A Rave for Inception

10:18 am PHT

I declared in Plurk, “sorry, The Matrix, I love you and all but you have absolutely nothing over Inception. *Absolutely nothing!*” Yes, I do think the movie Inception is that good. It’s been getting pretty good raves from the movie critics (though not to universal acclaim, since some movie critics just want to buck the trend and to just be critical  :-P) and it’s already gotten a rating of 9.6 with more than 2,500 votes over at IMDb so I’m definitely not alone in my regard. I knew I wanted to see this film the first time I saw its trailer and the good reviews and raves from other people I know that have already seen the movie had me itching to watch Inception as soon as possible and I did so last night. I often watch movies a week or two after they have been locally released to avoid the crowds, but for this Christopher Nolan masterpiece, I made an exception.
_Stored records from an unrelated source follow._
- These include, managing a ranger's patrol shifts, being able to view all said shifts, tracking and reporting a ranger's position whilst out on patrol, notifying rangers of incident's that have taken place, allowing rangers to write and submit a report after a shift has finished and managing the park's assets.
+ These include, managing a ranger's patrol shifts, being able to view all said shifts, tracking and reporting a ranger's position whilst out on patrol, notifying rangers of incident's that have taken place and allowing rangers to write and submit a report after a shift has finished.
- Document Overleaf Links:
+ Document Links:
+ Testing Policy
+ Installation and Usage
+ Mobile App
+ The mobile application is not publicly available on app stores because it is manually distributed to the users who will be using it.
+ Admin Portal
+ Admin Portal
The comparison to The Matrix is very apt. Both explore themes of alternate realities that only occur in the human mind. The Matrix does so with simulated stimulus to the brain while Inception uses the subconscious human mind through lucid dreams. In addition, both are highly original stories developed by their directors and I’m guessing that like The Matrix, Inception will also become a landmark film. Though Inception will not popularize any new cinematic effect like The Matrix’s bullet-time that has been copied to death in subsequent films, I’m pretty sure that future movies will take inspiration upon the layers of complexities that Inception has gloriously weaved.
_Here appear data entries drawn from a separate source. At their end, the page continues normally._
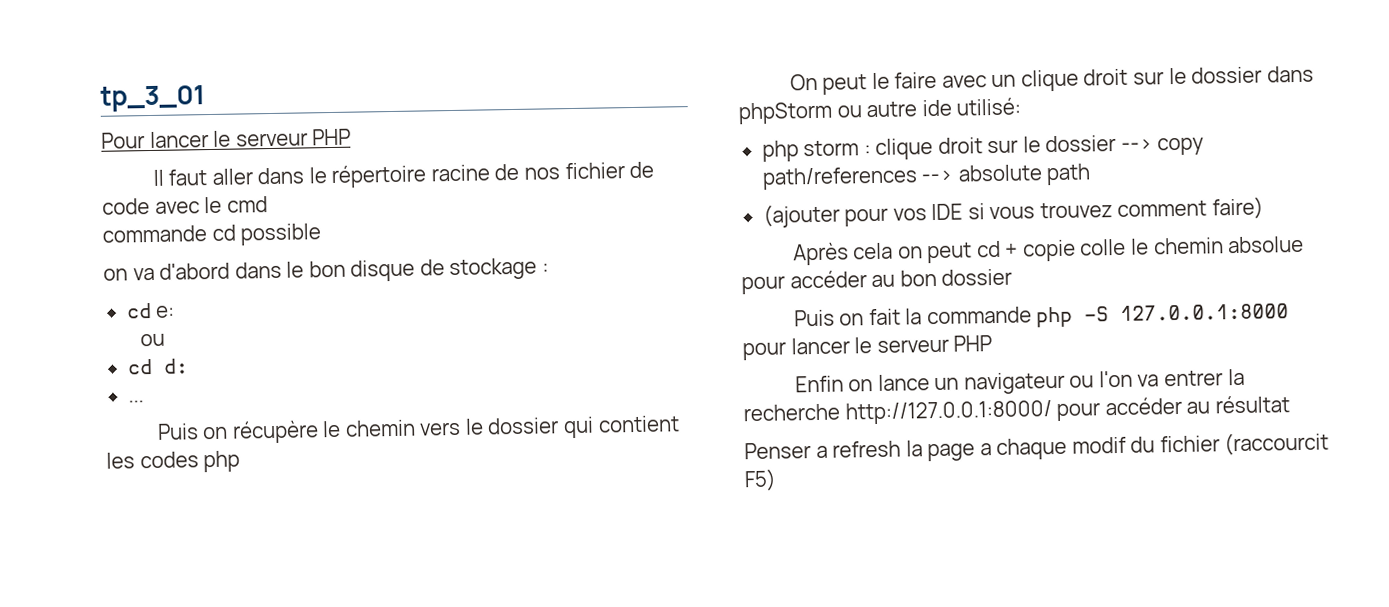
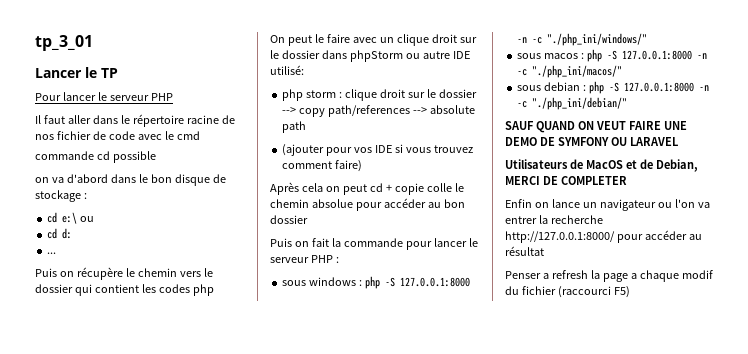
+ Lancer le TP
- cd e:
- ou
+ cd e:\ ou
- On peut le faire avec un clique droit sur le dossier dans phpStorm ou autre ide utilisé:
+ On peut le faire avec un clique droit sur le dossier dans phpStorm ou autre IDE utilisé:
- Puis on fait la commande php -S 127.0.0.1:8000 pour lancer le serveur PHP
+ Puis on fait la commande pour lancer le serveur PHP :
+ sous windows : php -S 127.0.0.1:8000 -n -c "./php_ini/windows/"
+ sous macos : php -S 127.0.0.1:8000 -n -c "./php_ini/macos/"
+ sous debian : php -S 127.0.0.1:8000 -n -c "./php_ini/debian/"
+ SAUF QUAND ON VEUT FAIRE UNE DEMO DE SYMFONY OU LARAVEL
+ Utilisateurs de MacOS et de Debian, MERCI DE COMPLETER
- Penser a refresh la page a chaque modif du fichier (raccourcit F5)
+ Penser a refresh la page a chaque modif du fichier (raccourci F5)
Inception tells the story of Dom Cobb, an “extractor” who, with a team of people, enters people’s dreams to steal their ideas and secrets. While extraction is a pretty normal form of corporate espionage in the alternate universe of this film, what the film explores is the idea of “inception”—planting an idea into the mind of a target, making him think that the idea was conceived by him alone. The characters in the film attempt to do this inception using the mind-blowing concept of a dream within a dream to plant the idea deep into the subject’s unconscious mind. (I agree with the movie’s premise of a viral idea and I know that if I don’t want somebody to think of something, don’t give them an inkling of it in the first place!  :-))
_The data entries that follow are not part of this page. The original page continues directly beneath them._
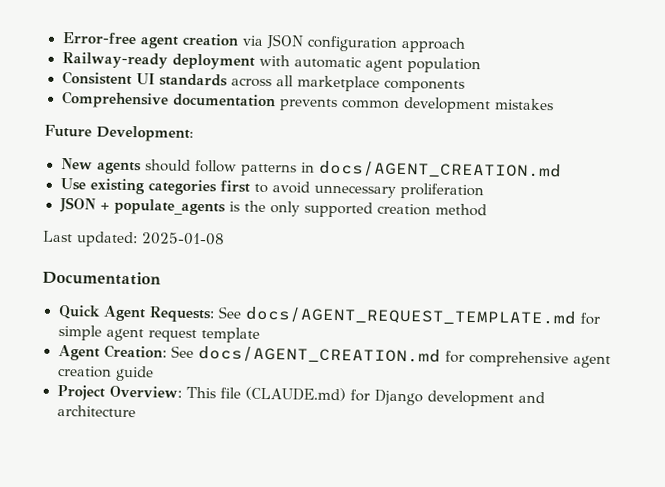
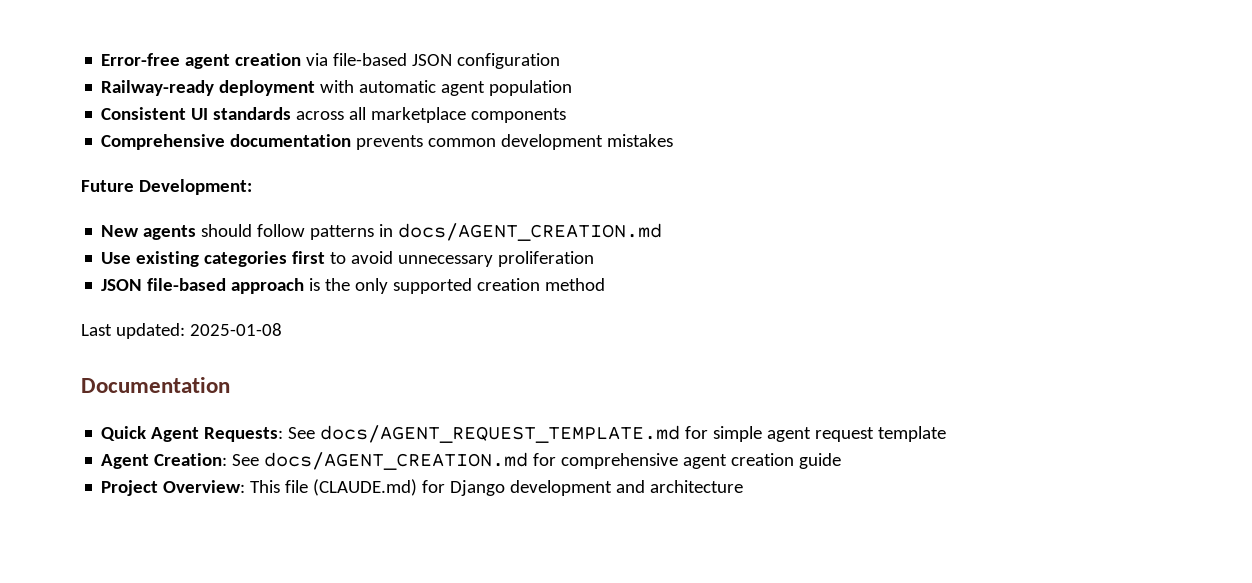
- Error-free agent creation via JSON configuration approach
+ Error-free agent creation via file-based JSON configuration
- JSON + populate_agents is the only supported creation method
+ JSON file-based approach is the only supported creation method

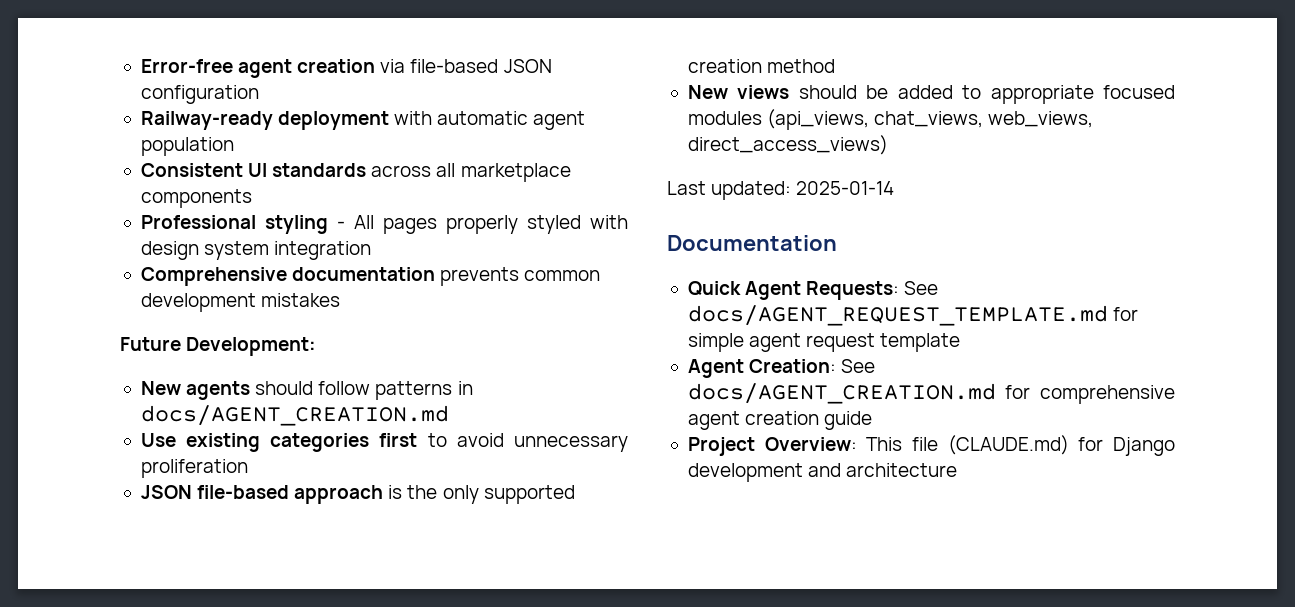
+ Professional styling - All pages properly styled with design system integration
+ New views should be added to appropriate focused modules (api_views, chat_views, web_views, direct_access_views)
- Last updated: 2025-01-08
+ Last updated: 2025-01-14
Despite the complexities of portraying dreams within dreams, Christopher Nolan managed to do so in a really masterful way that doesn’t make the film hard to follow at all, despite blowing your mind a few times. While Inception is definitely of a blockbuster-grade material with plenty of action, extreme car chase scenes, elaborate set pieces, lots of bullet time, and several explosions, what I like about it is it’s all very intellectual. Most summer blockbusters are mindless but Inception is not—it’s mind-blowing—and I would have to say that that is the best kind of blockbuster. In addition, the movie’s last scene leaves you hanging, thinking, and pondering over the whole movie.

While I might understand why the Academy Awards snubbed Nolan’s The Dark Knight for Best Picture and Best Director nominations, I really can’t imagine them turning down this absolute gem of cinematic goodness. If James Cameron’s Avatar was a frontrunner for last year’s Best Picture Award because of its grand and breathtaking visual treat, Inception definitely surpasses it in even more aspects. Christopher Nolan can dream of finally receiving an Oscar Award for Best Direction and I’m guessing that his dream, Inception, is the key to making that a reality.